Valley of the River Tweed - Earlston, Scotland. Image Source
As well as inheriting his poetic genes from Thomas the Rhymer, Mikhail foresaw the Russian revolution in his poems - but his link to Thomas remained unknown in Scotland until 2011. One day, Gwen Hardie, who runs a poetry group in Earlston, answered her door to two visitors from Russia, one of whom was researching a book on Mikhail Lermontov. The following year, Gwen had another Russian visitor, Maria Koroleva, a descendant of Lermontov through her maternal line. Likewise cherishing her Scottish connection, Ms. Koroleva learned Gaelic, changed her first name to the Scots variant, Màiri Òg, and now teaches the Highland language at Moscow State University.

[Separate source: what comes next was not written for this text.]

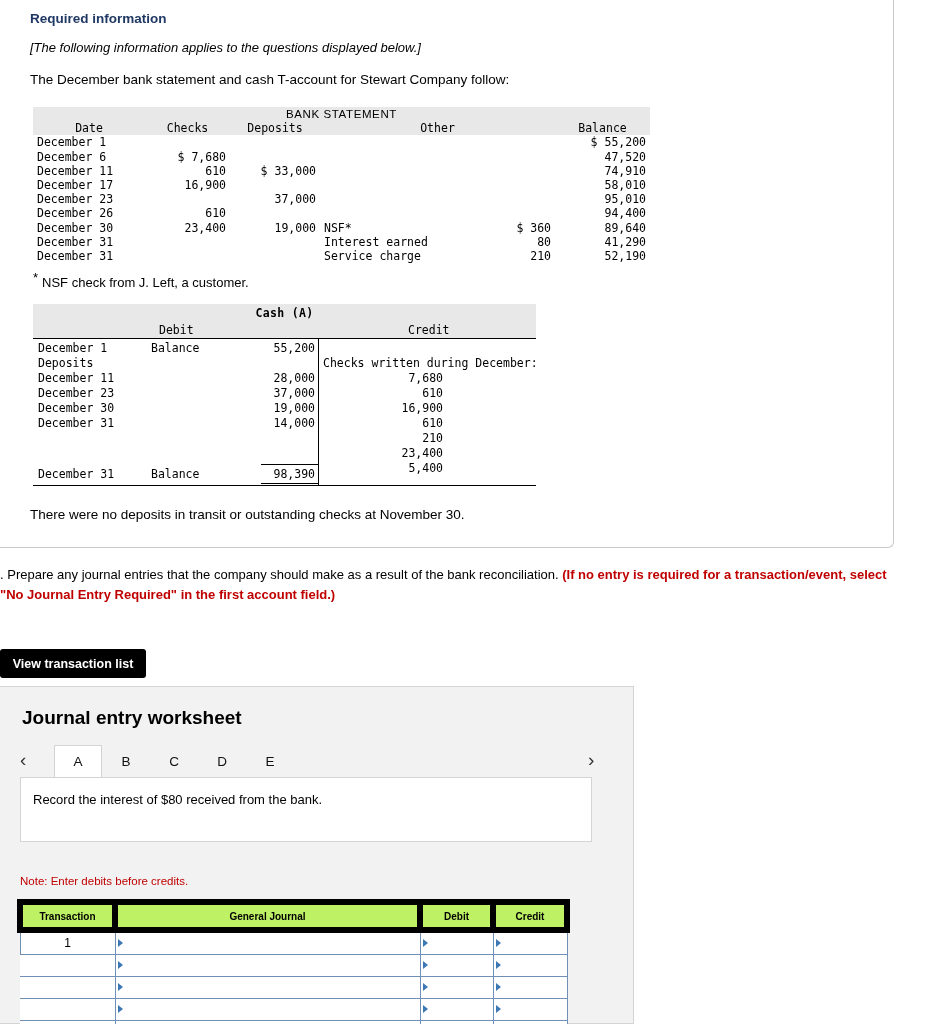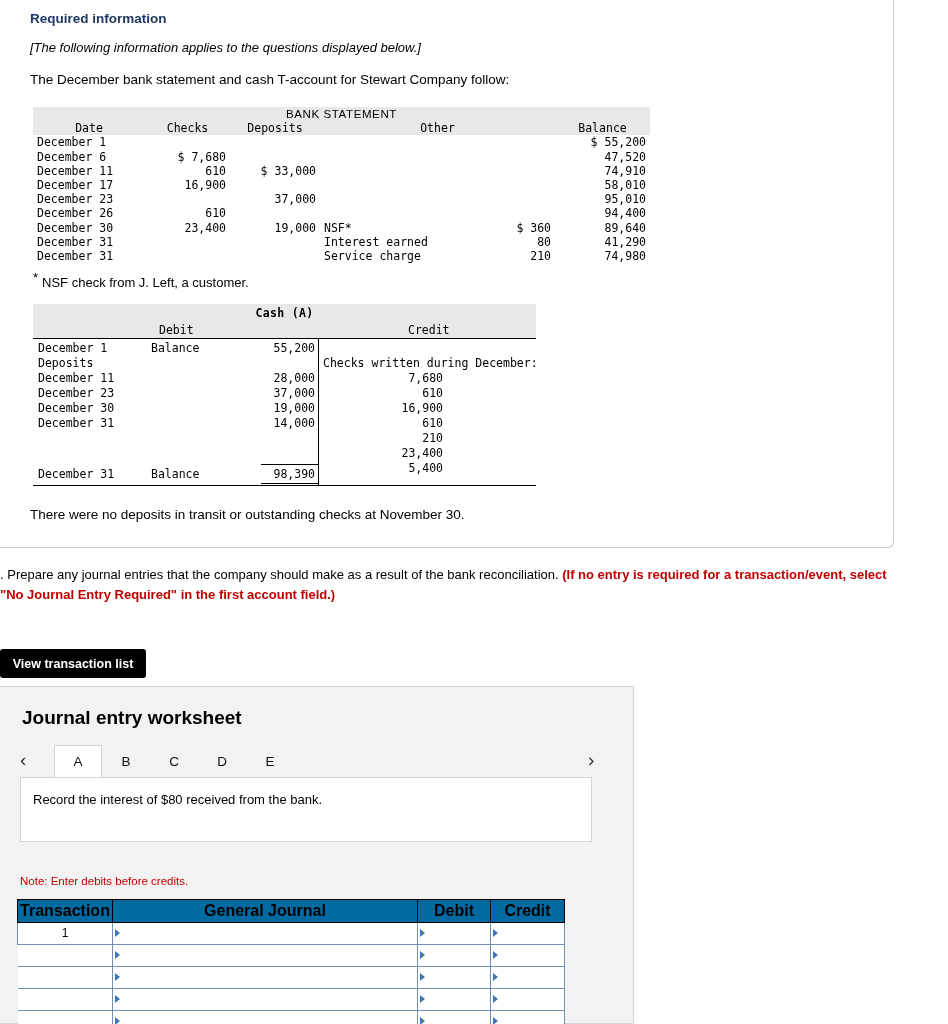"74,980" td.tr { text: 74,980 -> 52,190 }
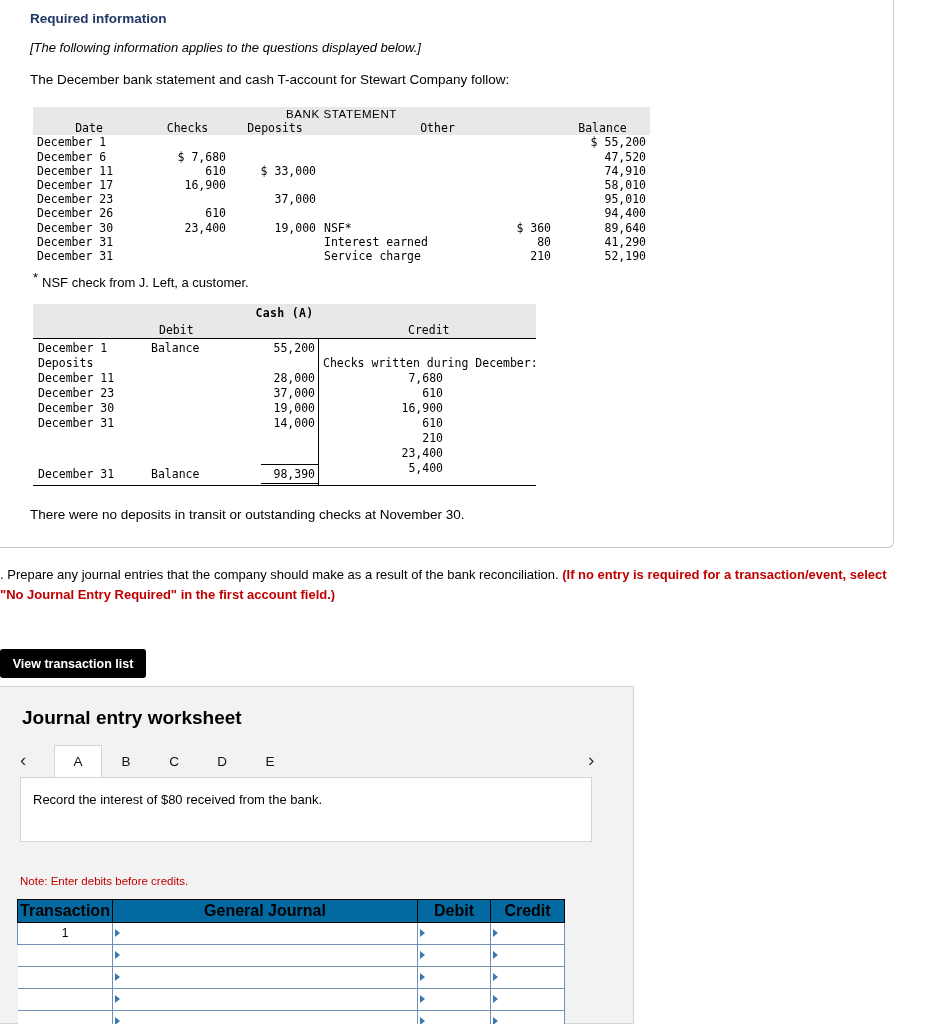"Transaction" .jgrid th { background: #0369a1 -> #bef264; border: 1px solid #000000 -> 6px solid #000000; font-size: 16px -> 10px }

Lermontov 200 tartan - Designed by Màiri Òg Koroleva. Image Source
With the 200th birthday of the writer approaching, it was fitting that the Lermontov monument would erect in Earlston. Though, building it would prove to be difficult. The first prototype had been abandoned because it was largely unsuitable for a small village. Then plans for a modest attempt almost failed after funding fell through. But eventually, sculptor, Stepan Mokrousov-Guglielmi, offered to work for free and Ms. Koroleva raised enough money on her own for the bronze.
Mikhail Lermontov Monument in Earlston. Image Source
Lermontov's work made an impact at a very early age, which is just as well as he died in a pistol duel with a fellow army officer when he was 26. Ironically, five years earlier, the same death had befallen the great Alexander Pushkin with whom Lermontov stands comparison. Many argue that if Lermontov had lived longer, he may have even produced works to surpass Pushkin.
Also a well renowned painter - an 1837 landscape by Lermontov, Tbilisi, 1837. Image Source
Today, Russia has thousands of Lermontov’s, and many of their ancestors have also left their mark throughout Russian history. That list includes, Julia Lermontova, the first Russian female doctor in chemistry and the third woman to have been given a doctorate in Europe, and Alexander Lermontov - a distinguished Imperial commander who successfully served during the ottoman wars.
This specific link between our two countries was fascinating for us to learn about. Now that we have our own family, we have developed a wish to explore our own ancestry just as Maria did. I’m interested to discover the lineage beyond Victoria’s Armenian Grandmother, and Victoria is fascinated by the UK's medieval history. Who knows what ancestry we may discover, and many years from now, will families descended from our own be equally curious about how their Scottish surname came to Russia?